| About this task |
Restate all of the following data exactly, keeping any images out of the copy.

Edit tracking data
---*---

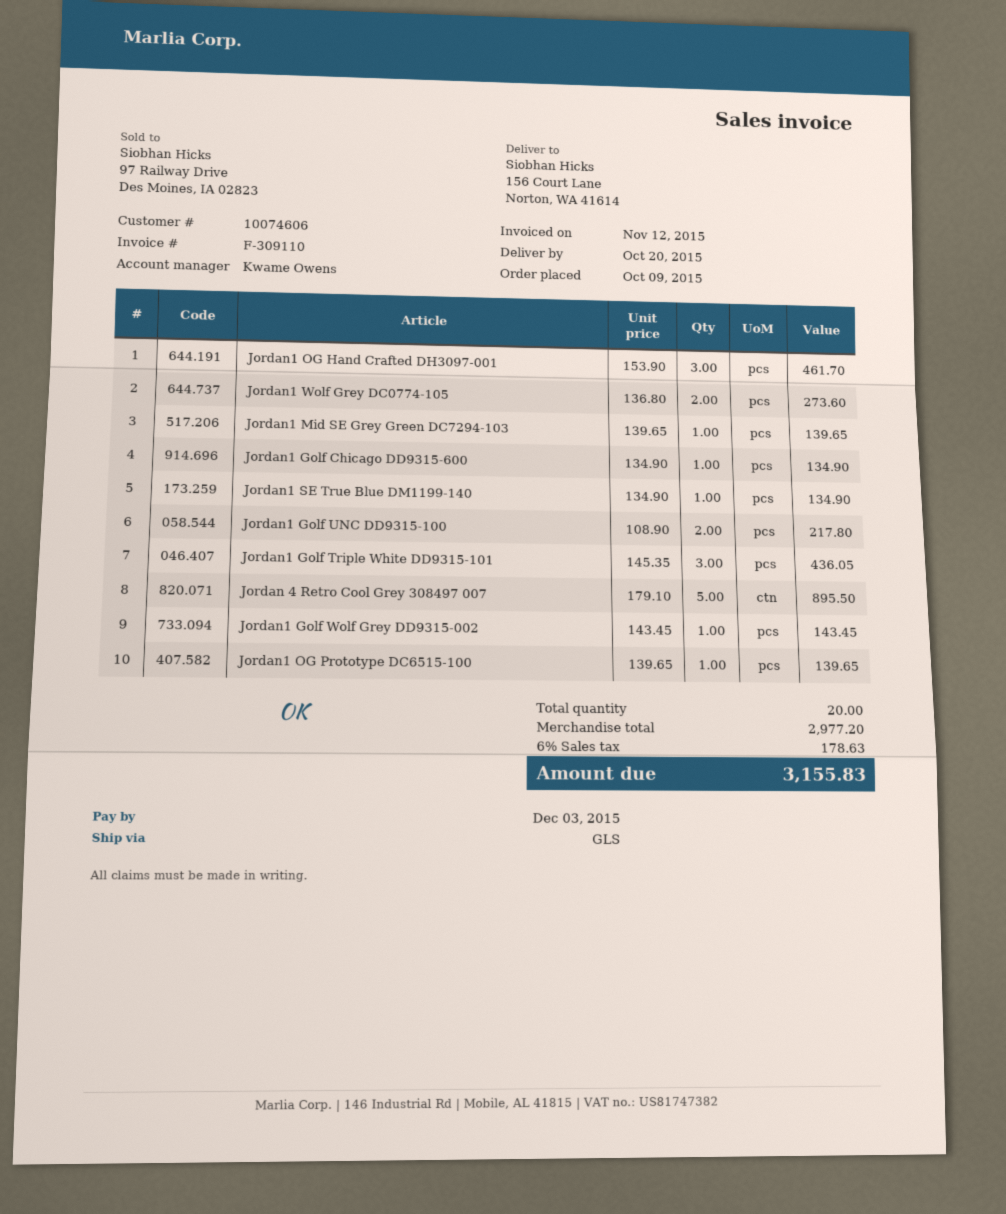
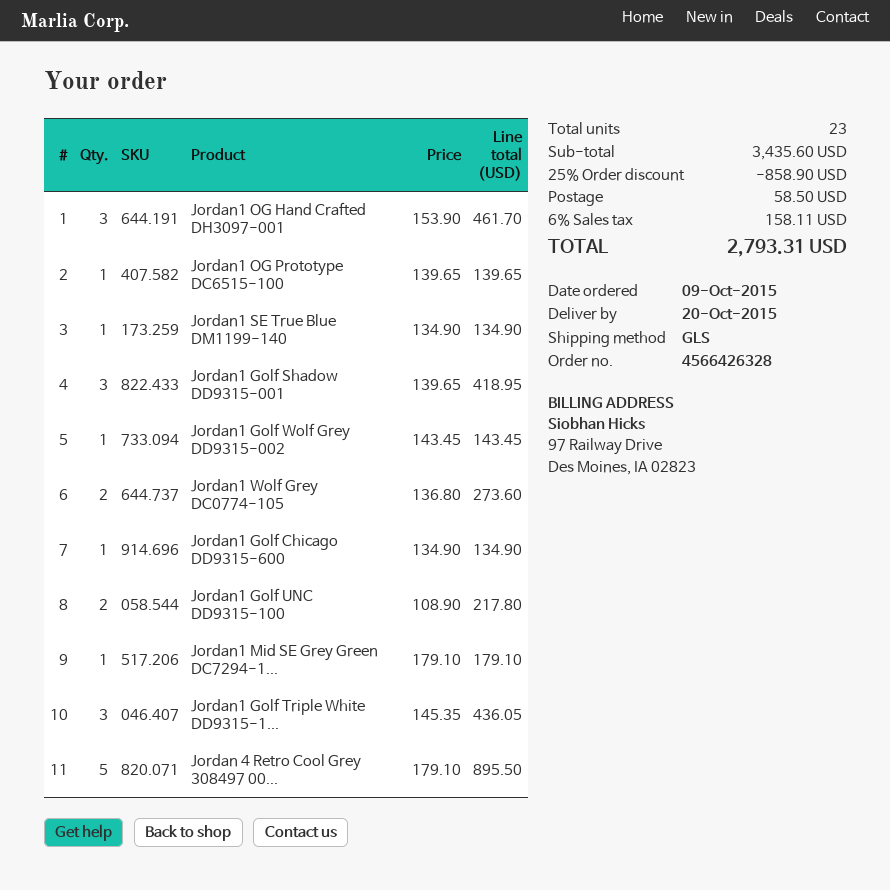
Jordan1 Mid SE Grey Green DC7294-103: 1 x 139.65 = 139.65 -> 1 x 179.10 = 179.10
Jordan1 Golf Shadow DD9315-001: none -> 3 x 139.65 = 418.95
total quantity: 20 -> 23
subtotal: 2977.20 -> 3435.60
discount: none -> 25% = 858.90
shipping: none -> 58.50
tax: 6% = 178.63 -> 6% = 158.11
total: 3155.83 -> 2793.31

---*---

| Solved exercise |
Jordan1 Mid SE Grey Green DC7294-103: 1 x 139.65 = 139.65 -> 1 x 179.10 = 179.10
Jordan1 Golf Shadow DD9315-001: none -> 3 x 139.65 = 418.95
total quantity: 20 -> 23
subtotal: 2977.20 -> 3435.60
discount: none -> 25% = 858.90
shipping: none -> 58.50
tax: 6% = 178.63 -> 6% = 158.11
total: 3155.83 -> 2793.31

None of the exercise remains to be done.